Literature DB >> 23124507

Cancer cells preferentially lose small chromosomes.

Pascal H G Duijf1, Nikolaus Schultz, Robert Benezra.   

Abstract

Genetic and genomic aberrations are the primary cause of cancer. Chromosome missegregation leads to aneuploidy and provides cancer cells with a mechanism to lose tumor suppressor loci and gain extra copies of oncogenes. Using cytogenetic and array-based comparative genomic hybridization data, we analyzed numerical chromosome aneuploidy in 43,205 human tumors and found that 68% of solid tumors are aneuploid. In solid tumors, almost all chromosomes are more frequently lost than gained with chromosomes 7, 12 and 20 being the only exceptions with more frequent gains. Strikingly, small chromosomes are lost more readily than large ones, but no such inverse size correlation is observed with chromosome gains.
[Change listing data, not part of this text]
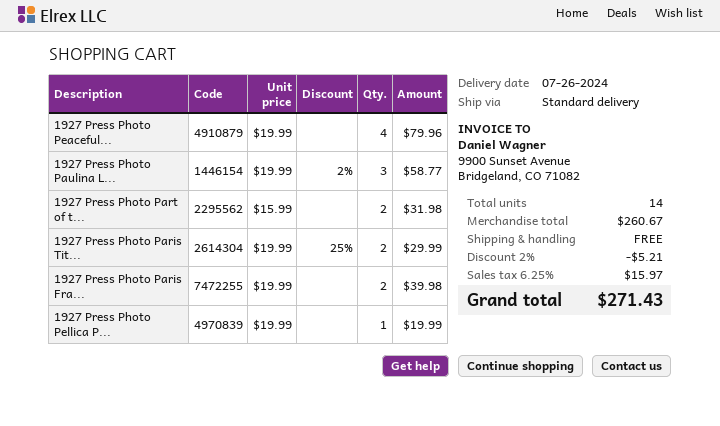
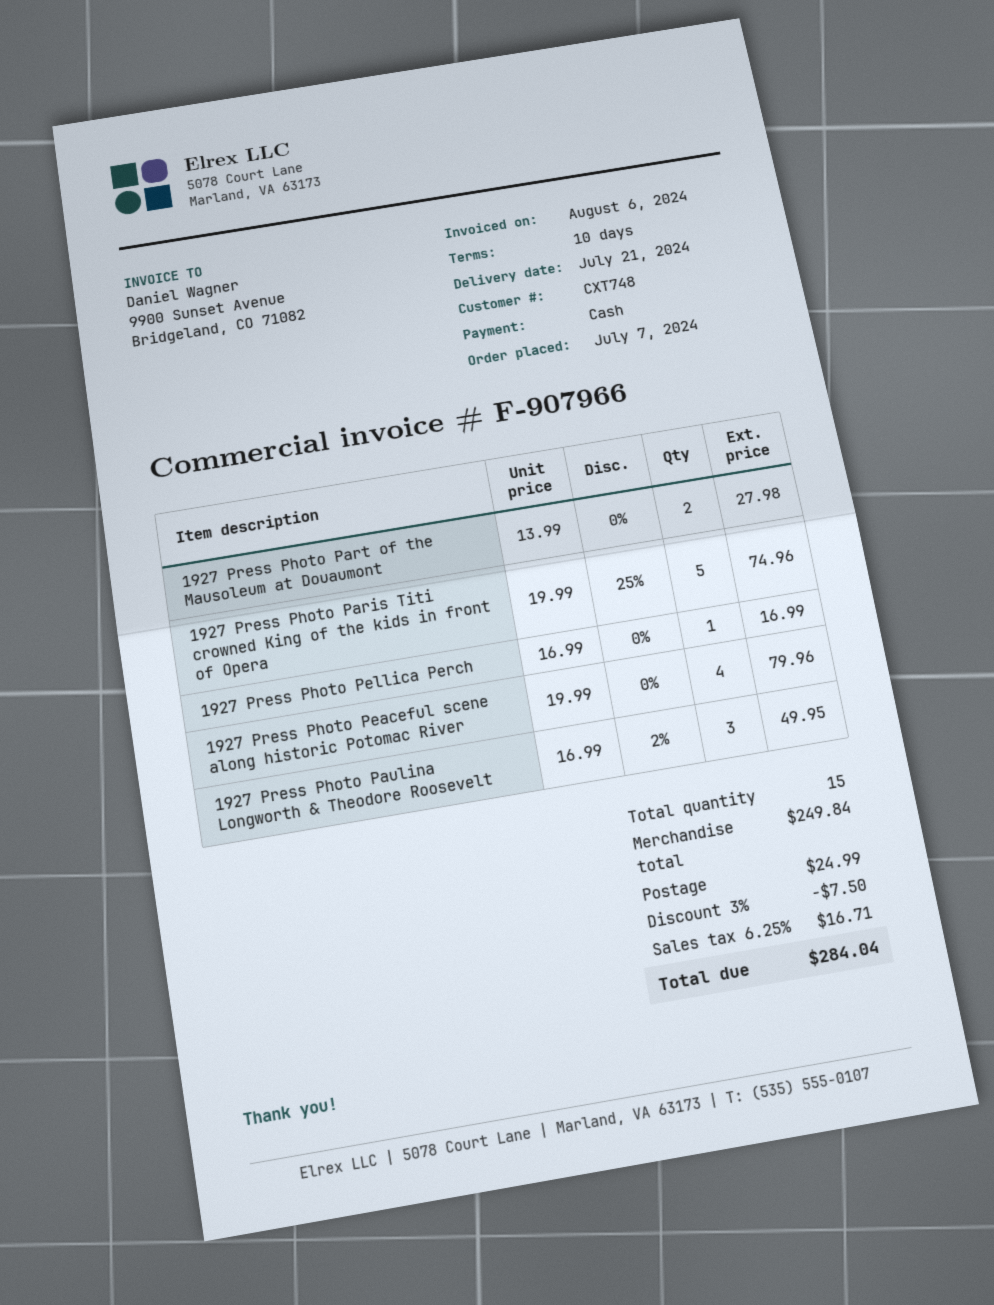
delivery date: 2024-07-26 -> 2024-07-21
1927 Press Photo Paulina L...: 3 x 19.99 - 2% = 58.77 -> 3 x 16.99 - 2% = 49.95
1927 Press Photo Part of t...: 2 x 15.99 = 31.98 -> 2 x 13.99 = 27.98
1927 Press Photo Paris Tit...: 2 x 19.99 - 25% = 29.99 -> 5 x 19.99 - 25% = 74.96
1927 Press Photo Paris Fra...: 2 x 19.99 = 39.98 -> none
1927 Press Photo Pellica P...: 1 x 19.99 = 19.99 -> 1 x 16.99 = 16.99
total quantity: 14 -> 15
subtotal: 260.67 -> 249.84
discount: 2% = 5.21 -> 3% = 7.50
shipping: 0.00 -> 24.99
tax: 6.25% = 15.97 -> 6.25% = 16.71
total: 271.43 -> 284.04

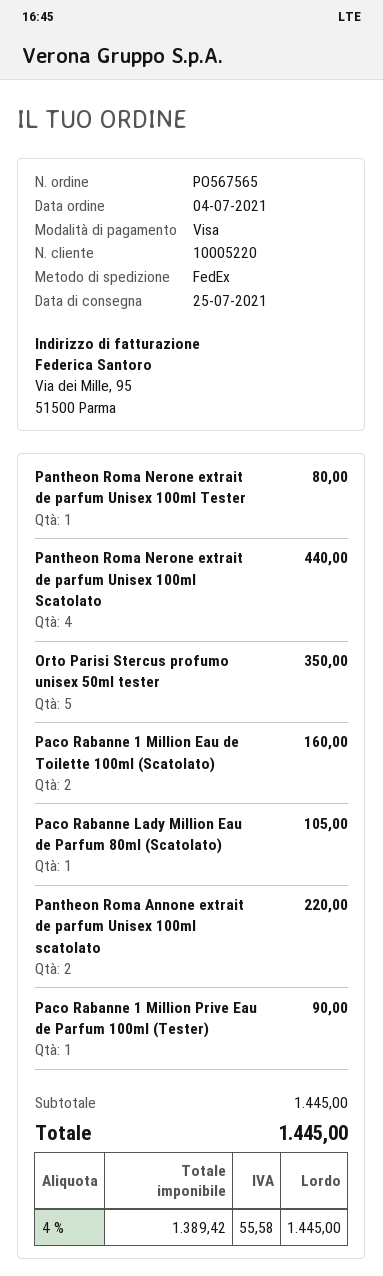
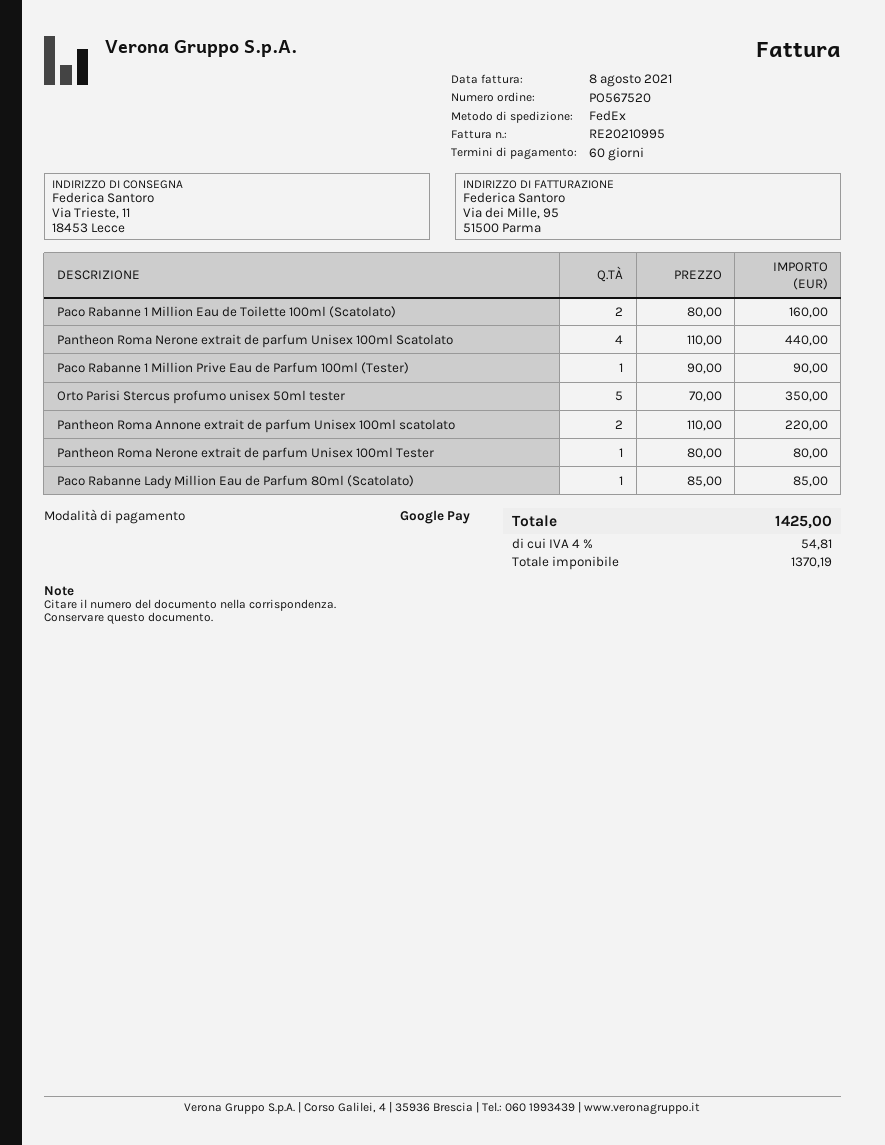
order number: PO567565 -> PO567520
payment method: Visa -> Google Pay
Paco Rabanne Lady Million Eau de Parfum 80ml (Scatolato): 1 for 105.00 -> 1 for 85.00
net: 1389.42 -> 1370.19
tax: 4% = 55.58 -> 4% = 54.81
total: 1445.00 -> 1425.00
Because of increasing levels of proteotoxic stress, chromosome gains have been shown to slow cell proliferation in a manner proportional to the number of extra gene copies gained. However, we find that the extra chromosome in trisomic tumors does not preferentially have a low gene copy number, suggesting that a proteotoxicity-mediated proliferation barrier is not sustained during tumor progression. Paradoxically, despite a bias toward chromosome loss, gains of chromosomes are a poor prognostic marker in ovarian adenocarcinomas. In addition, we find that solid and non-solid cancers have markedly distinct whole-chromosome aneuploidy signatures, which may underlie their fundamentally different etiologies. Finally, preferential chromosome loss is observed in both early and late stages of astrocytoma. Our results open up new avenues of enquiry into the role and nature of whole-chromosome aneuploidy in human tumors and will redirect modeling and genetic targeting efforts in patients.
Copyright © 2012 UICC.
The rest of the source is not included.